TANJUNG REDEB – UPTD Puskesmas Sambaliung memiliki sikap tegas dalam menerapkan Kawasan Tanpa Asap Rokok (KTR) sebagai komitmen menciptakan udara segar di kawasan tersebut.

Selain itu, juga untuk memastikan lingkungan yang sehat bagi para pasien yang berobat ke fasilitas kesehatan milik pemerintah tersebut.

Kepala UPTD Puskesmas Sambaliung, Sulistiawati, menegaskan, pihaknya tidak akan menolerir siapapun yang melanggar aturan tersebut. 

“Tidak ada toleransi, ini bagian dari komitmen,” kata wanita yang akrab disapa Sulis, Rabu (21/5/2025).

Dia menerangkan, aturan larangan merokok tersebut telah lama diterapkan. Yakni sejak Peraturan Daerah Nomor 2 Tahun 2017 tentang Kawasan Tanpa Rokok (KTR) resmi diterapkan pemerintah.

Dalam beleid tersebut dijelaskan, setiap ruang publik di Berau telah ditetapkan sebagai KTR, termasuk kantor pemerintahan yang saat ini telah menerapkan langkah tersebut.

“Di kantor bupati saja, sudah masuk KTR. Ini kemajuan untuk menghindari penyakit para perokok pasif,” sebut dia.

Tak hanya rokok konvensional, pihaknya juga konsisten menegur para pengunjung puskesmas yang menggunakan rokok elektrik, seperti vape maupun pod.

Menurutnya, rokok elektrik memiliki dampak serupa dengan rokok konvensional pada umumnya yang dapat mengganggu saluran pernapasan para pengunjung lainnya.

“Tidak bisa juga pakai pod atau vape, bahayanya sama ke pengguna dan pengunjung lain,” katanya.
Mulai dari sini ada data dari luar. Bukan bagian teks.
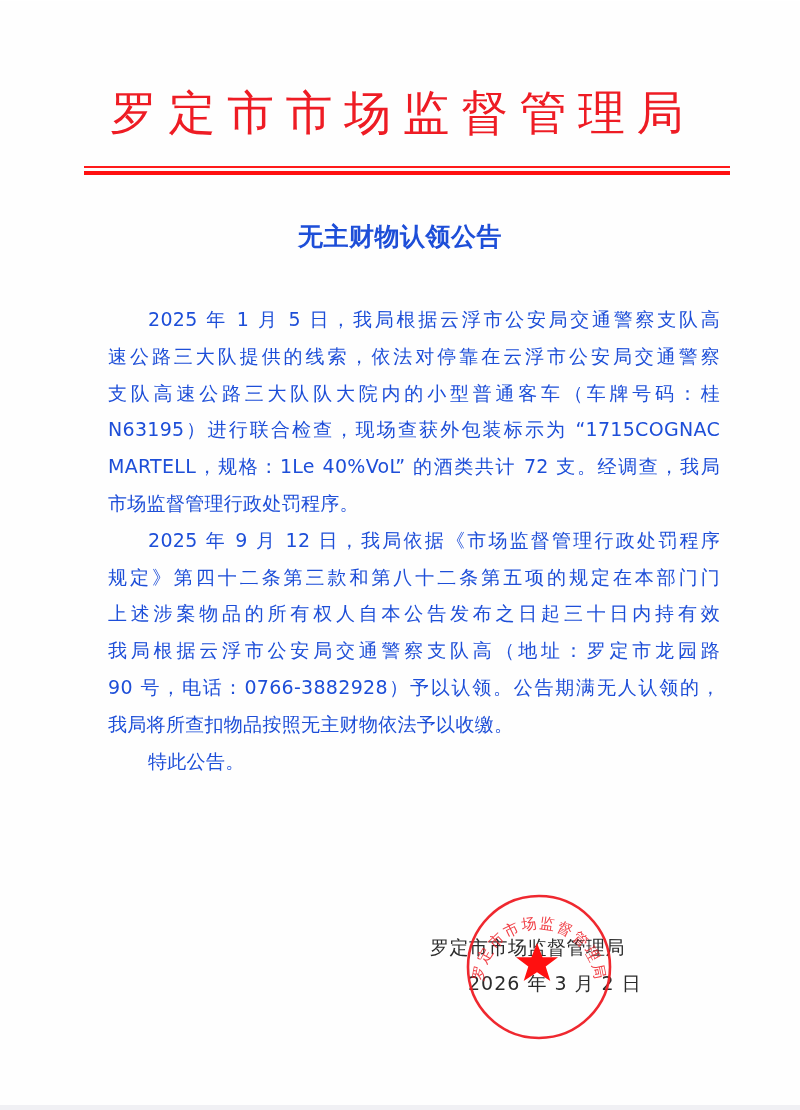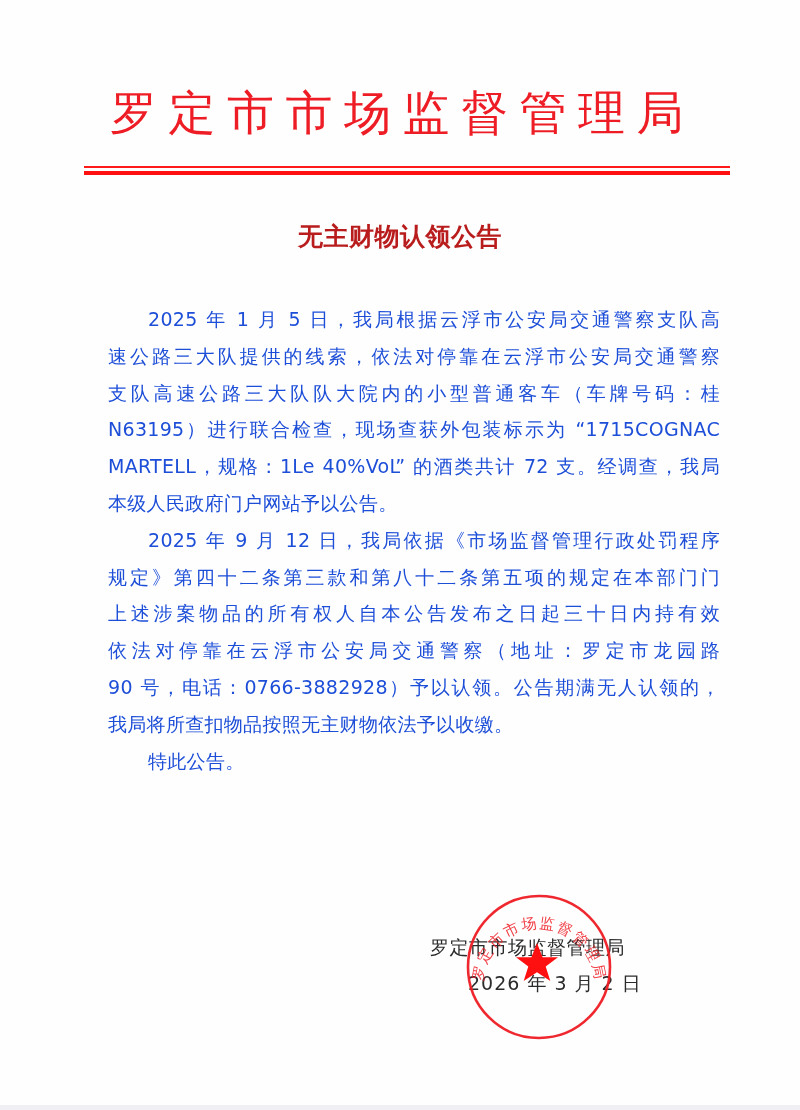--- a/index.html
+++ b/index.html
@@ -16,7 +16,7 @@
 
   .doc-title { position: absolute; left: 0; top: 216px; width: 800px; text-align: center;
     font-family: "DejaVu Serif", "Liberation Serif", serif; font-weight: bold;
-    font-size: 25px; line-height: 40px; color: #b91c1c; letter-spacing: 0.5px; }
+    font-size: 25px; line-height: 40px; color: #1d4ed8; letter-spacing: 0.5px; }
 
   .body-text { position: absolute; left: 108px; top: 300px; width: 612px; }
   .line { height: 36.8px; line-height: 36.8px; font-size: 19px; white-space: nowrap; color: #1d4ed8;

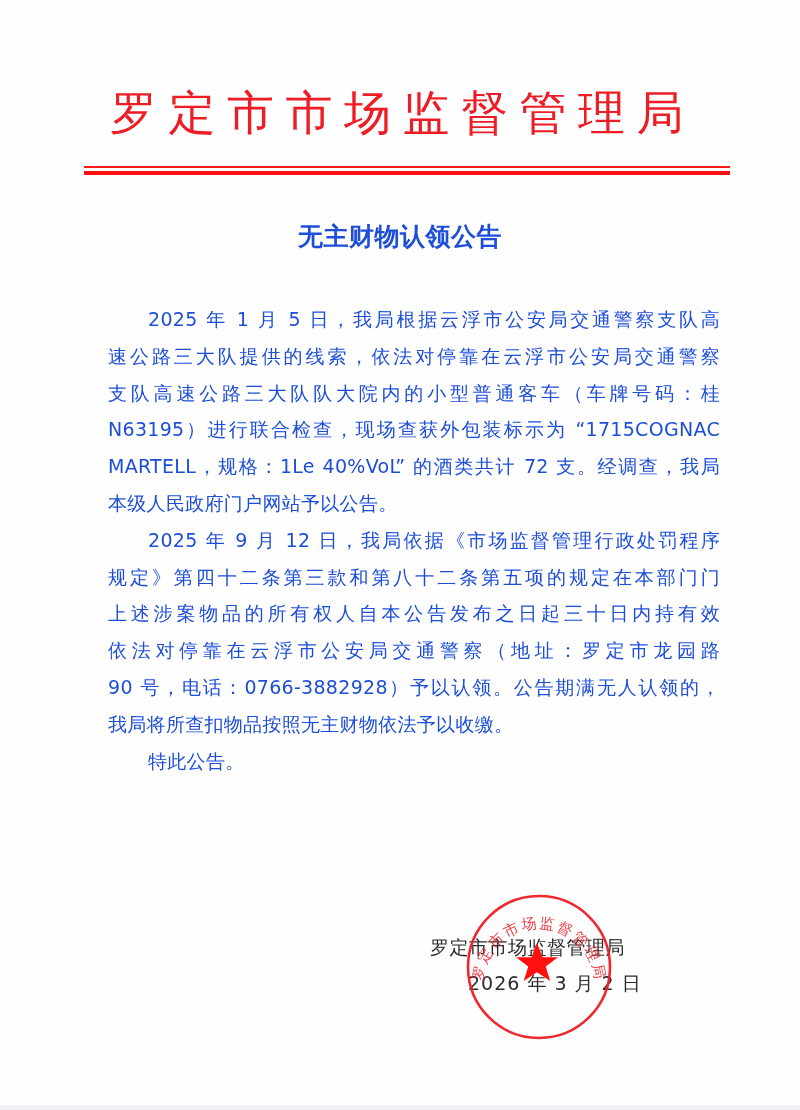--- a/index.html
+++ b/index.html
@@ -49,7 +49,7 @@
     <div class="line justify">支队高速公路三大队队大院内的小型普通客车（车牌号码：桂</div>
     <div class="line justify">N63195）进行联合检查，现场查获外包装标示为 “1715COGNAC</div>
     <div class="line justify">MARTELL，规格：1Le 40%VoL” 的酒类共计 72 支。经调查，我局</div>
-    <div class="line">本级人民政府门户网站予以公告。</div>
+    <div class="line">市场监督管理行政处罚程序。</div>
 
     <div class="line indent justify">2025 年 9 月 12 日，我局依据《市场监督管理行政处罚程序</div>
     <div class="line justify">规定》第四十二条第三款和第八十二条第五项的规定在本部门门</div>

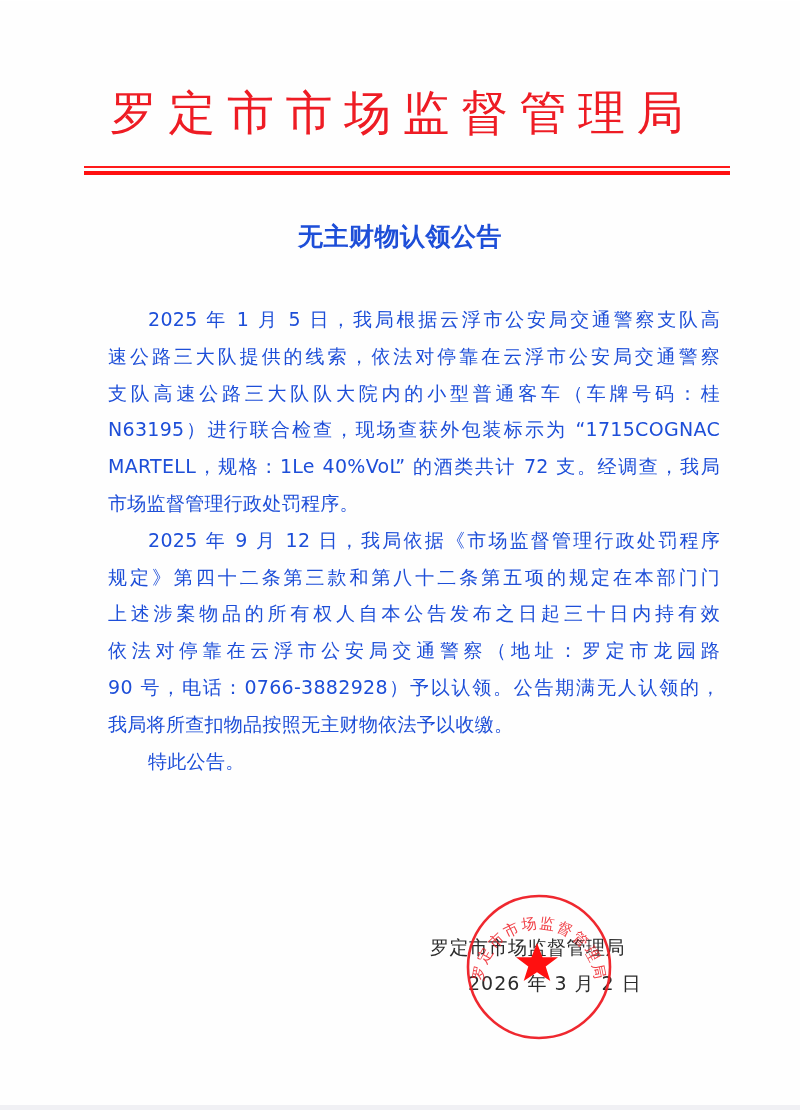--- a/index.html
+++ b/index.html
@@ -54,7 +54,7 @@
     <div class="line indent justify">2025 年 9 月 12 日，我局依据《市场监督管理行政处罚程序</div>
     <div class="line justify">规定》第四十二条第三款和第八十二条第五项的规定在本部门门</div>
     <div class="line justify">上述涉案物品的所有权人自本公告发布之日起三十日内持有效</div>
-    <div class="line justify">依法对停靠在云浮市公安局交通警察（地址：罗定市龙园路</div>
+    <div class="line justify">我局根据云浮市公安局交通警察支队高（地址：罗定市龙园路</div>
     <div class="line justify">90 号，电话：0766-3882928）予以认领。公告期满无人认领的，</div>
     <div class="line">我局将所查扣物品按照无主财物依法予以收缴。</div>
Dia mengatakan, tak ada salahnya bila aturan ini diterapkan di lingkungan keluarga. Langkah itu akan memberikan hak mendapatkan udara segar di rumah.

Caranya, kepala keluarga dan istri membangun komitmen untuk tidak ada asap di ruang tertutup.

Dia menegaskan, bila ada pengunjung yang kedapatan merokok di lingkungan puskesmas, pihaknya tak akan segan untuk meminta orang tersebut mematikan rokok atau menjauh dari lingkungan puskesmas.